It’s safer to take on the Mob Museum than the mob itself.
I had wanted to visit the Mob Museum in Downtown Las Vegas for years but didn’t have the opportunity to be in that area during my previous trips to Las Vegas. When I was staying in the Fremont East area the museum was more accessible, so I dropped by.
Admission for non-residents was $23, but an annual membership with unlimited admission for a year was $30. That was an offer I couldn’t refuse.
My annual membership also includes discounts on merchandise and food – I’m trying to figure out whether I also get a discount on cement back home. My membership also allowed me to have an audio tour.
During my first visit to the Mob Museum I was able to sit in the electric chair and have my photo taken – fortunately the switch activates the lights rather than the electric chair itself, since the Denny’s all-you-can-eat pancakes special isn’t my idea of a last meal.

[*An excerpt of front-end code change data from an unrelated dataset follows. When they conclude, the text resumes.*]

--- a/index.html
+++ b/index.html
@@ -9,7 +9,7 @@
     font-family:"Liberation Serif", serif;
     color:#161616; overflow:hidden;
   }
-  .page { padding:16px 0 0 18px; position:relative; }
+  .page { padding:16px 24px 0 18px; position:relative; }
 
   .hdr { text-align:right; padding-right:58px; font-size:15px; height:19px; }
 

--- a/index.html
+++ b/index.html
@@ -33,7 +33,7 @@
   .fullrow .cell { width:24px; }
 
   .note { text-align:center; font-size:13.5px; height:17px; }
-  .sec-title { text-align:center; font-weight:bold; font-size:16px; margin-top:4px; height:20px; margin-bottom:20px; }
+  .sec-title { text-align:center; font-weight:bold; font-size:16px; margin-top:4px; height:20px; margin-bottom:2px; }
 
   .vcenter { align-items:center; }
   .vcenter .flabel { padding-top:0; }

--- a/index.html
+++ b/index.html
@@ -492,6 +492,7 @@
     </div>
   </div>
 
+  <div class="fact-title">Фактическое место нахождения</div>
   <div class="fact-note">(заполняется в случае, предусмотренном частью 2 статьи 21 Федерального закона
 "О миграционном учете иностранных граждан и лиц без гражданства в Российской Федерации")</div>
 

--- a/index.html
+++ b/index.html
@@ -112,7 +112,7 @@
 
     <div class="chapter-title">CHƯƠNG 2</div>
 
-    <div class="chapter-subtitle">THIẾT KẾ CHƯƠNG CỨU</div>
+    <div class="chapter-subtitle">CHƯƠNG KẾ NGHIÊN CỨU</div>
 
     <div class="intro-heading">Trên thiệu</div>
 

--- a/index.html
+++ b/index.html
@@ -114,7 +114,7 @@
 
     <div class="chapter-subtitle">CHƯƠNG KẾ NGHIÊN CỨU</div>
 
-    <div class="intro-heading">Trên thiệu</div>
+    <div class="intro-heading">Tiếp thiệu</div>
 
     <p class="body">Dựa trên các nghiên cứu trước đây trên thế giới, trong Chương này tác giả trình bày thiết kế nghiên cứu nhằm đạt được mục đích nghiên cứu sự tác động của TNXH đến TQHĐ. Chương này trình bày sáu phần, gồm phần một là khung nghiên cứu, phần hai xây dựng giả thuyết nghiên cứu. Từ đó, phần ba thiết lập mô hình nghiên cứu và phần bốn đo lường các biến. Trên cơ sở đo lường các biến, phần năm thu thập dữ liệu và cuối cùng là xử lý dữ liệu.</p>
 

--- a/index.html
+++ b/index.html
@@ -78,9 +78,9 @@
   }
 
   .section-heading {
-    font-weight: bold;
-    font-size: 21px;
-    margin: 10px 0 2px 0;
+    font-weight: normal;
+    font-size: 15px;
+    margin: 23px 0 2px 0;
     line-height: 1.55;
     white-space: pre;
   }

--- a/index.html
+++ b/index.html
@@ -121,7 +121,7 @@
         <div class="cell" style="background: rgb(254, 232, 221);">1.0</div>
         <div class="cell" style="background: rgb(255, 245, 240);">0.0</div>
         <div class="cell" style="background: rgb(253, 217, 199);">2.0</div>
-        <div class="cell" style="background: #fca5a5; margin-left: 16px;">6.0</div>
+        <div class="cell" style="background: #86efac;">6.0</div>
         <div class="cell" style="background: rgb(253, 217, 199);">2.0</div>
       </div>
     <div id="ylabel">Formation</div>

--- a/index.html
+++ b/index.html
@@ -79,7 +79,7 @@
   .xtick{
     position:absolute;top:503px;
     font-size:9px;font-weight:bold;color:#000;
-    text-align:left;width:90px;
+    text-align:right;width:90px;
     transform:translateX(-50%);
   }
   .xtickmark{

The courtroom where Senator Kefauver chaired one of the hearings on organized crime was in the building, and some of the furniture from the 1950 hearing is still in that room.
One of the member discounts gave me a hot bourbon and cider for $5.
I was allowed to take that into the hearing room – how often can you drink liquor in a courtroom?
Even though membership dues increased to $45 the following year I still renewed. Back in San Diego I was going through San Diego Union microfilm reels for a history book project and came across some finds I thought the Mob Museum archives might appreciate. Two of Tom Blair’s 1986 columns had items about Moe Dalitz, who supplied liquor during Prohibition and eventually became a fixture at San Diego County’s La Costa resort, being treated in Scripps Clinic’s cardiac care unit. I sent those to the Mob Museum for their archives.
I later found four 1988 San Diego Union profiles regarding interaction on various levels with Al Capone. One of them was on Tony Berardi, who was the first photographer on the scene at the St. Valentine’s Day Massacre.
The Chicago building where seven of Bugs Moran’s assistants were fatally shot was dismantled in 1967.
A collector in British Columbia purchased the wall where the shooting occurred, and after the Mob Museum opened the wall was purchased from the collector’s family and is now one of the museum displays.
Excluding those who did the shooting there was one survivor: a German shepherd named Highball who had been tied to a car bumper.
According to the museum display by the wall the dog was so traumatized he had to be put down.
The Aug. 1, 1988 San Diego Union profile included two quotes from Tony Berardi on Highball.
The first was: “The only thing alive I found was a German shepherd watching, shivering in fright.” (The one Moran associate who was still alive and died while being transported to the hospital had been removed before Berardi arrived.)
The other reference to the German shepherd concluded the article: “And the dog? I gave him to Jack Miller, who put him on his family’s farm up in Wisconsin.”
The San Diego Union article I have contradicted the museum display. I could forget about it, or I could challenge the museum.
The latter was more in spirit with the mob atmosphere.
I had made a copy of the article shortly before my next trip to Las Vegas, so I planned to hand-deliver the three articles I had copied.
I brought the articles and the cover letter to the admission window and was told the curator doesn’t work out of the museum, but I was given Carolyn’s direct number.
I called her that day but received her voicemail.
I called Carolyn again two days later.
She remembered the articles I sent her on Moe Dalitz, and she told me to mail the profiles after I returned home instead of hand-delivering them.
I sent the articles to Carolyn the week I returned home.
Since I haven’t been threatened, taking on the Mob Museum is apparently safe.
Then again maybe they figure that if I’m old enough to know how to use a microfilm reader my kneecaps are going to get broken without hitman intervention.